Walsh appears to be referencing a recent trend of wealthy businessmen contacting their workers to push them to support Romney. Last week, David Siegel, founder and CEO of giant timeshare company Westgate resorts, told his employees directlythat their jobs would be at risk if President Barack Obama won a second term. Days later, an email from Arthur Allen, CEO of ASG Software Solutions, leaked, showing that he’d told his workers that there would be repercussions for the company if Obama won in November.

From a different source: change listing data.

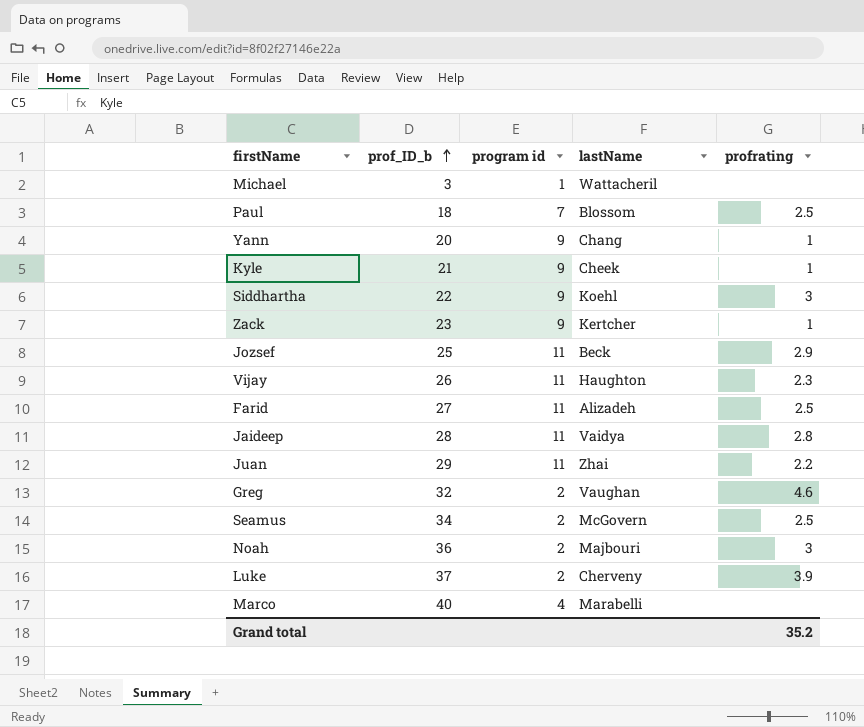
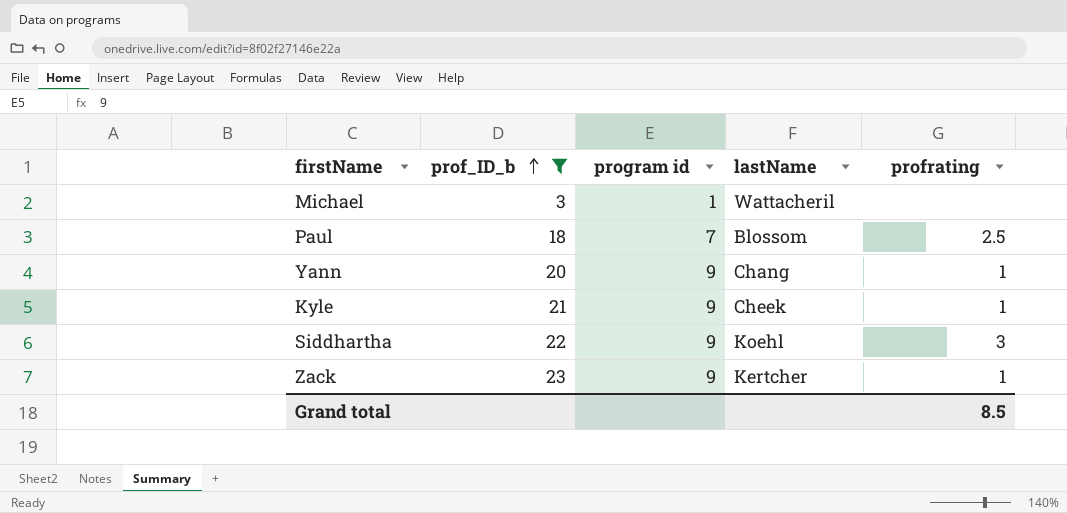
filter: none -> prof_ID_b <= 23
Grand total | profrating: 35.2 -> 8.5

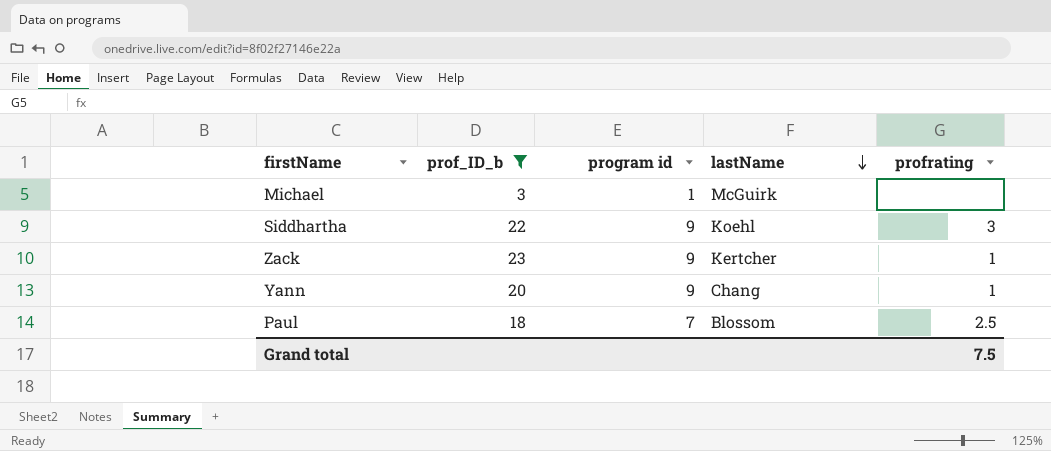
row order: prof_ID_b ascending -> lastName descending
row Kyle: 21 | 9 | Cheek | 1 -> none
Michael | lastName: Wattacheril -> McGuirk
Grand total | profrating: 8.5 -> 7.5

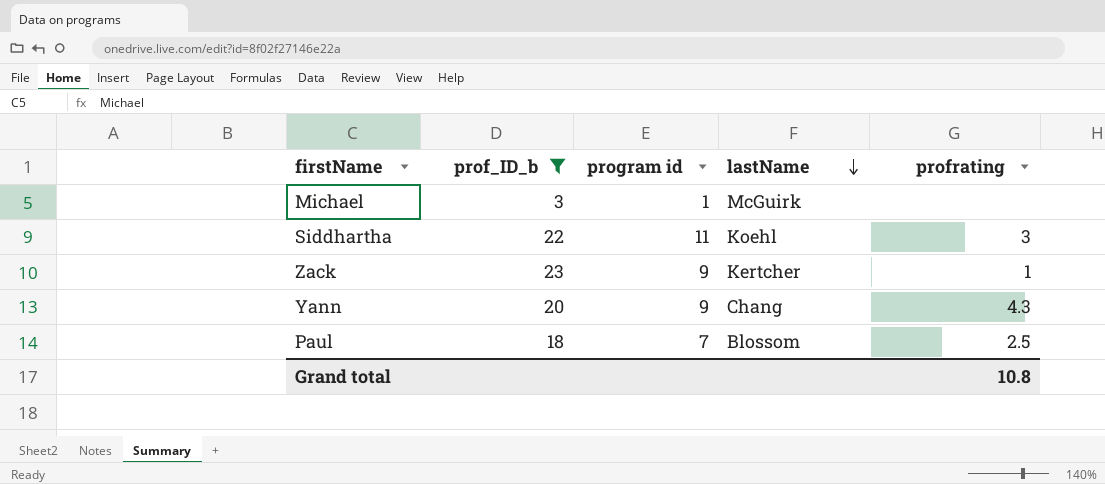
Siddhartha | program id: 9 -> 11
Yann | profrating: 1 -> 4.3
Grand total | profrating: 7.5 -> 10.8

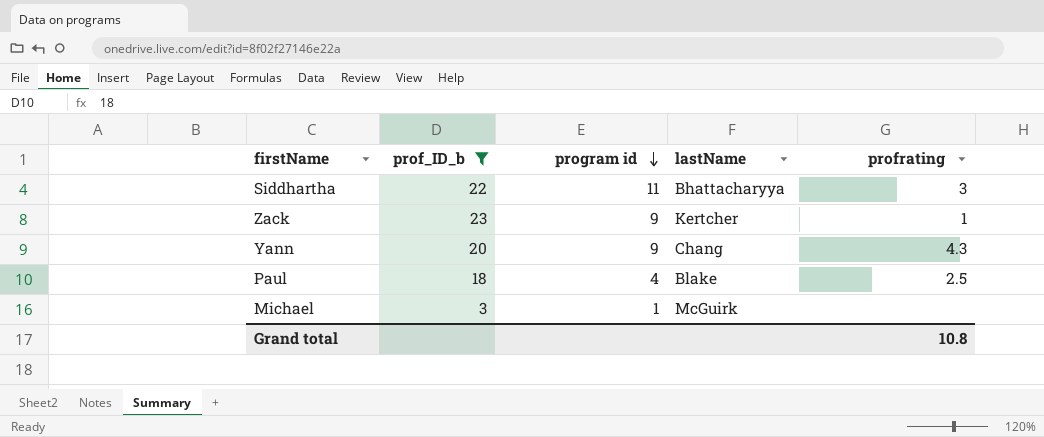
row order: lastName descending -> program id descending
Siddhartha | lastName: Koehl -> Bhattacharyya
Paul | program id: 7 -> 4
Paul | lastName: Blossom -> Blake

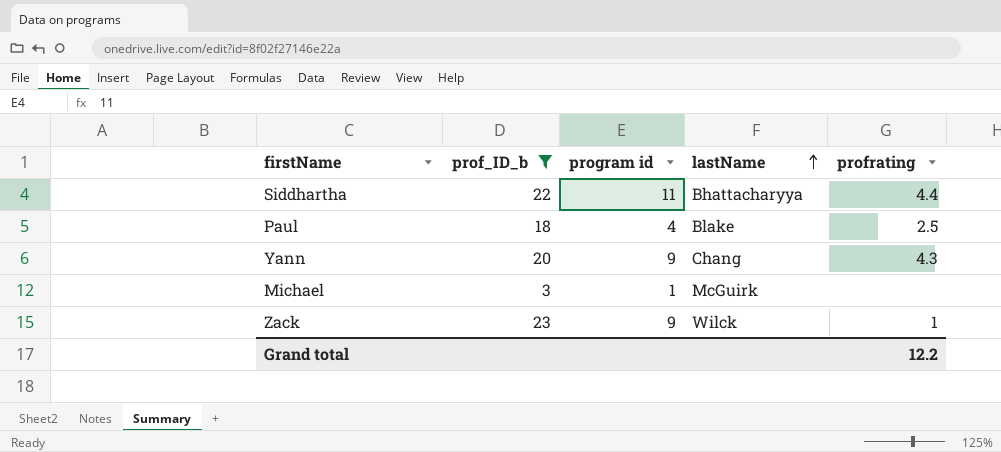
row order: program id descending -> lastName ascending
Siddhartha | profrating: 3 -> 4.4
Zack | lastName: Kertcher -> Wilck
Grand total | profrating: 10.8 -> 12.2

CREDO has been on the forefront of efforts opposing Walsh’s campaign for a second term. They’ve tracked many of his events, which have revealed no shortageof controversial remarks by the Tea Party-backed congressman. The super PAC has also made Walsh a member of its “Tea Party ten,” a list of controversial Republican lawmakers including Rep. Michele Bachmann (R-Minn.) and Rep. Allen West (R-Fla.) that the group is seeking to unseat.
The Sun-Times reports that CREDO has spent $165,437 in the district in hopes of making Democratic challenger Tammy Duckworth’s task less difficult. According to a separate report from the Sun Times on Tuesday, however, this sum has since been dwarfed by a $2.5 million super PAC negative ad buy against Duckworth. A day earlier, Duckworth’s campaign had announced a third-quarter fundraising total of around $1.5 million, five times larger than Walsh’s $251,000 over the same period.